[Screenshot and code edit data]
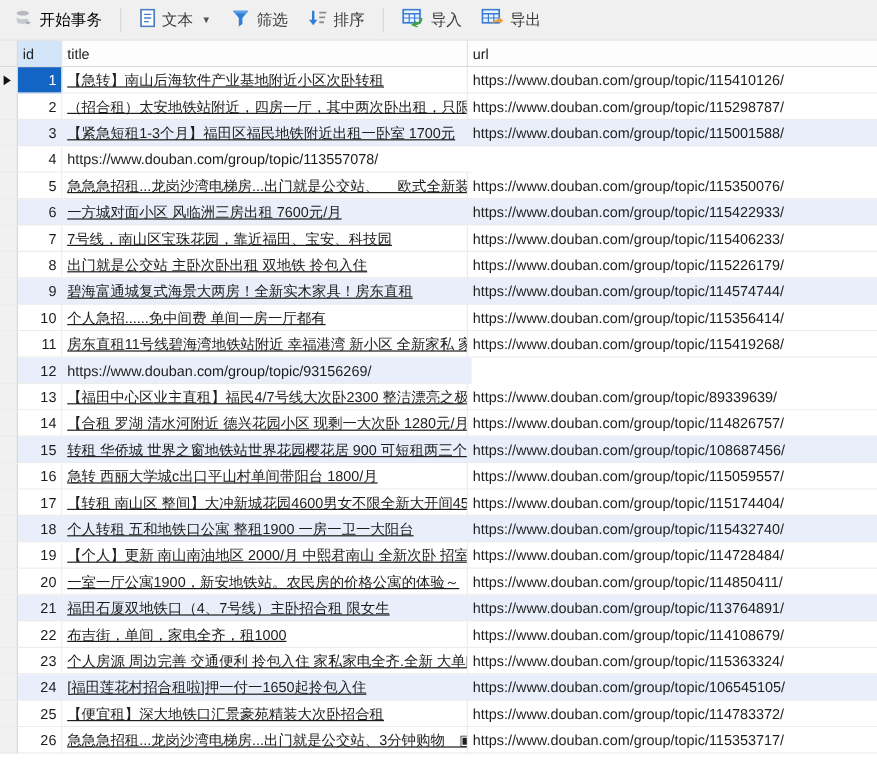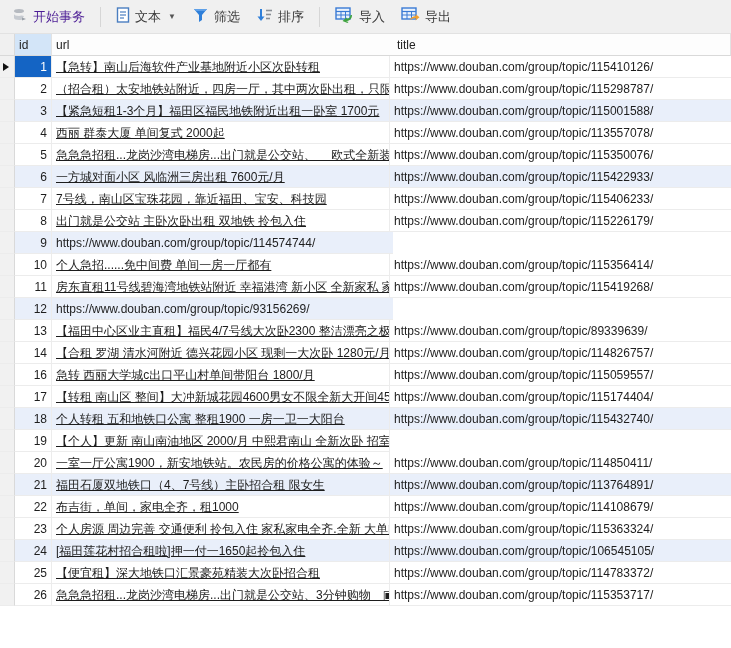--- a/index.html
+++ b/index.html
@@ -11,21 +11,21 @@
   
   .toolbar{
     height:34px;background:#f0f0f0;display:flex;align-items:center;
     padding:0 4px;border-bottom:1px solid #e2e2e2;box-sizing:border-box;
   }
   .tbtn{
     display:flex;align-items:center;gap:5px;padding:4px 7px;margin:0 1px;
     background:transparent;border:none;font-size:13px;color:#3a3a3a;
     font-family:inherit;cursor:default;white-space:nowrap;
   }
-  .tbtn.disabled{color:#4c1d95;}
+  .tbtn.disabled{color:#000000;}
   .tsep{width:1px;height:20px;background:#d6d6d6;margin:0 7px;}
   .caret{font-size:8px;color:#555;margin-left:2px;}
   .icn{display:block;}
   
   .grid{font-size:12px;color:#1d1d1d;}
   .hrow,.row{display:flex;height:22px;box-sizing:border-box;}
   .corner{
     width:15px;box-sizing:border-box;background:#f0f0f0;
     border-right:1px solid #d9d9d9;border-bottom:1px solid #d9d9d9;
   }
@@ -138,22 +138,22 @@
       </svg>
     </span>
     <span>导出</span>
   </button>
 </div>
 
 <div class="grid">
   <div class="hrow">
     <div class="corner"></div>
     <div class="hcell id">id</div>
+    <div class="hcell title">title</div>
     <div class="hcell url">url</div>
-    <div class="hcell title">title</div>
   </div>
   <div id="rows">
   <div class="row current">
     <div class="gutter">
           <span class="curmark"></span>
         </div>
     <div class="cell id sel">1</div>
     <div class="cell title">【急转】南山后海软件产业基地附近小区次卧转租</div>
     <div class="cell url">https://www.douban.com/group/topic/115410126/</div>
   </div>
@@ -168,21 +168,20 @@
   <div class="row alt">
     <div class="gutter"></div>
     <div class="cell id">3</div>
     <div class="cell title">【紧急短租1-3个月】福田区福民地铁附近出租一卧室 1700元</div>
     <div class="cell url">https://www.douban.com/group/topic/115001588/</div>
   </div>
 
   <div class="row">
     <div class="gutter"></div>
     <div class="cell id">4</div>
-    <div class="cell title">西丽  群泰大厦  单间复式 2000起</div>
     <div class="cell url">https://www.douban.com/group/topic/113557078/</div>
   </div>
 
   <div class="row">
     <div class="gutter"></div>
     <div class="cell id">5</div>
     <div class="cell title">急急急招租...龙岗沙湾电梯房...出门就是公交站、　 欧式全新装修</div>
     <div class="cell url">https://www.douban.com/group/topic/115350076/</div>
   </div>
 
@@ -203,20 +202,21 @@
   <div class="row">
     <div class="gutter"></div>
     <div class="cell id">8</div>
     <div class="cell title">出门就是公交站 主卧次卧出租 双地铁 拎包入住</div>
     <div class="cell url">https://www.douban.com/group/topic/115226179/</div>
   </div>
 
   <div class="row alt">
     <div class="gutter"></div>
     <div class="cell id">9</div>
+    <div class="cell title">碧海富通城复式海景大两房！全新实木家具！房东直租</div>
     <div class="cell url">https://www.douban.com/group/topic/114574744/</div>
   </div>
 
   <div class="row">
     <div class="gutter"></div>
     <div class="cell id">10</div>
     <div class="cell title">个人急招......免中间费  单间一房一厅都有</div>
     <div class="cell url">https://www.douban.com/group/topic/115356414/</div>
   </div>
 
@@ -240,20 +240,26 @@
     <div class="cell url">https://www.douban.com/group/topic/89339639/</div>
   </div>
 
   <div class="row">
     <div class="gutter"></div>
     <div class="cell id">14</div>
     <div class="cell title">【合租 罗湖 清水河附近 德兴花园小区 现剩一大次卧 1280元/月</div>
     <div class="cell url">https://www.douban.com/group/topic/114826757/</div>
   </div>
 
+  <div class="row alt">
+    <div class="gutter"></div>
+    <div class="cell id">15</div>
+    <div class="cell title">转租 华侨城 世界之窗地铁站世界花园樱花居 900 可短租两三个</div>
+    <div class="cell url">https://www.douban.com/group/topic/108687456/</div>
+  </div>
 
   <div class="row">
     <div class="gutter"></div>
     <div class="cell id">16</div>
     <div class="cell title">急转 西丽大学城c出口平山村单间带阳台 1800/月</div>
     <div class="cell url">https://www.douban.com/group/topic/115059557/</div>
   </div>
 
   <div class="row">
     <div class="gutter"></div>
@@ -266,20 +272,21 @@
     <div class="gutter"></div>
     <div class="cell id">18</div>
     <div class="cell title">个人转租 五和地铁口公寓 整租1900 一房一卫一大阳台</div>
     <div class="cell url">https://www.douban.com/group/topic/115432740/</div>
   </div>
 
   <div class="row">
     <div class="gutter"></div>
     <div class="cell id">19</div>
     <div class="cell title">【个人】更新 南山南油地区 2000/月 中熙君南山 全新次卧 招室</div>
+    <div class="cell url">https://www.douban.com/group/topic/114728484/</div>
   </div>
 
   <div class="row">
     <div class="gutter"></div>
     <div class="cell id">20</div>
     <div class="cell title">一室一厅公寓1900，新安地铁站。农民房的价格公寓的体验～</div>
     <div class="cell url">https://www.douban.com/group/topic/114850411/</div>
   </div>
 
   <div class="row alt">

Try it: Omit every picture, then write out the entries above exactly.

Problem solution:
--- a/index.html
+++ b/index.html
@@ -11,21 +11,21 @@
   
   .toolbar{
     height:34px;background:#f0f0f0;display:flex;align-items:center;
     padding:0 4px;border-bottom:1px solid #e2e2e2;box-sizing:border-box;
   }
   .tbtn{
     display:flex;align-items:center;gap:5px;padding:4px 7px;margin:0 1px;
     background:transparent;border:none;font-size:13px;color:#3a3a3a;
     font-family:inherit;cursor:default;white-space:nowrap;
   }
-  .tbtn.disabled{color:#4c1d95;}
+  .tbtn.disabled{color:#000000;}
   .tsep{width:1px;height:20px;background:#d6d6d6;margin:0 7px;}
   .caret{font-size:8px;color:#555;margin-left:2px;}
   .icn{display:block;}
   
   .grid{font-size:12px;color:#1d1d1d;}
   .hrow,.row{display:flex;height:22px;box-sizing:border-box;}
   .corner{
     width:15px;box-sizing:border-box;background:#f0f0f0;
     border-right:1px solid #d9d9d9;border-bottom:1px solid #d9d9d9;
   }
@@ -138,22 +138,22 @@
       </svg>
     </span>
     <span>导出</span>
   </button>
 </div>
 
 <div class="grid">
   <div class="hrow">
     <div class="corner"></div>
     <div class="hcell id">id</div>
+    <div class="hcell title">title</div>
     <div class="hcell url">url</div>
-    <div class="hcell title">title</div>
   </div>
   <div id="rows">
   <div class="row current">
     <div class="gutter">
           <span class="curmark"></span>
         </div>
     <div class="cell id sel">1</div>
     <div class="cell title">【急转】南山后海软件产业基地附近小区次卧转租</div>
     <div class="cell url">https://www.douban.com/group/topic/115410126/</div>
   </div>
@@ -168,21 +168,20 @@
   <div class="row alt">
     <div class="gutter"></div>
     <div class="cell id">3</div>
     <div class="cell title">【紧急短租1-3个月】福田区福民地铁附近出租一卧室 1700元</div>
     <div class="cell url">https://www.douban.com/group/topic/115001588/</div>
   </div>
 
   <div class="row">
     <div class="gutter"></div>
     <div class="cell id">4</div>
-    <div class="cell title">西丽  群泰大厦  单间复式 2000起</div>
     <div class="cell url">https://www.douban.com/group/topic/113557078/</div>
   </div>
 
   <div class="row">
     <div class="gutter"></div>
     <div class="cell id">5</div>
     <div class="cell title">急急急招租...龙岗沙湾电梯房...出门就是公交站、　 欧式全新装修</div>
     <div class="cell url">https://www.douban.com/group/topic/115350076/</div>
   </div>
 
@@ -203,20 +202,21 @@
   <div class="row">
     <div class="gutter"></div>
     <div class="cell id">8</div>
     <div class="cell title">出门就是公交站 主卧次卧出租 双地铁 拎包入住</div>
     <div class="cell url">https://www.douban.com/group/topic/115226179/</div>
   </div>
 
   <div class="row alt">
     <div class="gutter"></div>
     <div class="cell id">9</div>
+    <div class="cell title">碧海富通城复式海景大两房！全新实木家具！房东直租</div>
     <div class="cell url">https://www.douban.com/group/topic/114574744/</div>
   </div>
 
   <div class="row">
     <div class="gutter"></div>
     <div class="cell id">10</div>
     <div class="cell title">个人急招......免中间费  单间一房一厅都有</div>
     <div class="cell url">https://www.douban.com/group/topic/115356414/</div>
   </div>
 
@@ -240,20 +240,26 @@
     <div class="cell url">https://www.douban.com/group/topic/89339639/</div>
   </div>
 
   <div class="row">
     <div class="gutter"></div>
     <div class="cell id">14</div>
     <div class="cell title">【合租 罗湖 清水河附近 德兴花园小区 现剩一大次卧 1280元/月</div>
     <div class="cell url">https://www.douban.com/group/topic/114826757/</div>
   </div>
 
+  <div class="row alt">
+    <div class="gutter"></div>
+    <div class="cell id">15</div>
+    <div class="cell title">转租 华侨城 世界之窗地铁站世界花园樱花居 900 可短租两三个</div>
+    <div class="cell url">https://www.douban.com/group/topic/108687456/</div>
+  </div>
 
   <div class="row">
     <div class="gutter"></div>
     <div class="cell id">16</div>
     <div class="cell title">急转 西丽大学城c出口平山村单间带阳台 1800/月</div>
     <div class="cell url">https://www.douban.com/group/topic/115059557/</div>
   </div>
 
   <div class="row">
     <div class="gutter"></div>
@@ -266,20 +272,21 @@
     <div class="gutter"></div>
     <div class="cell id">18</div>
     <div class="cell title">个人转租 五和地铁口公寓 整租1900 一房一卫一大阳台</div>
     <div class="cell url">https://www.douban.com/group/topic/115432740/</div>
   </div>
 
   <div class="row">
     <div class="gutter"></div>
     <div class="cell id">19</div>
     <div class="cell title">【个人】更新 南山南油地区 2000/月 中熙君南山 全新次卧 招室</div>
+    <div class="cell url">https://www.douban.com/group/topic/114728484/</div>
   </div>
 
   <div class="row">
     <div class="gutter"></div>
     <div class="cell id">20</div>
     <div class="cell title">一室一厅公寓1900，新安地铁站。农民房的价格公寓的体验～</div>
     <div class="cell url">https://www.douban.com/group/topic/114850411/</div>
   </div>
 
   <div class="row alt">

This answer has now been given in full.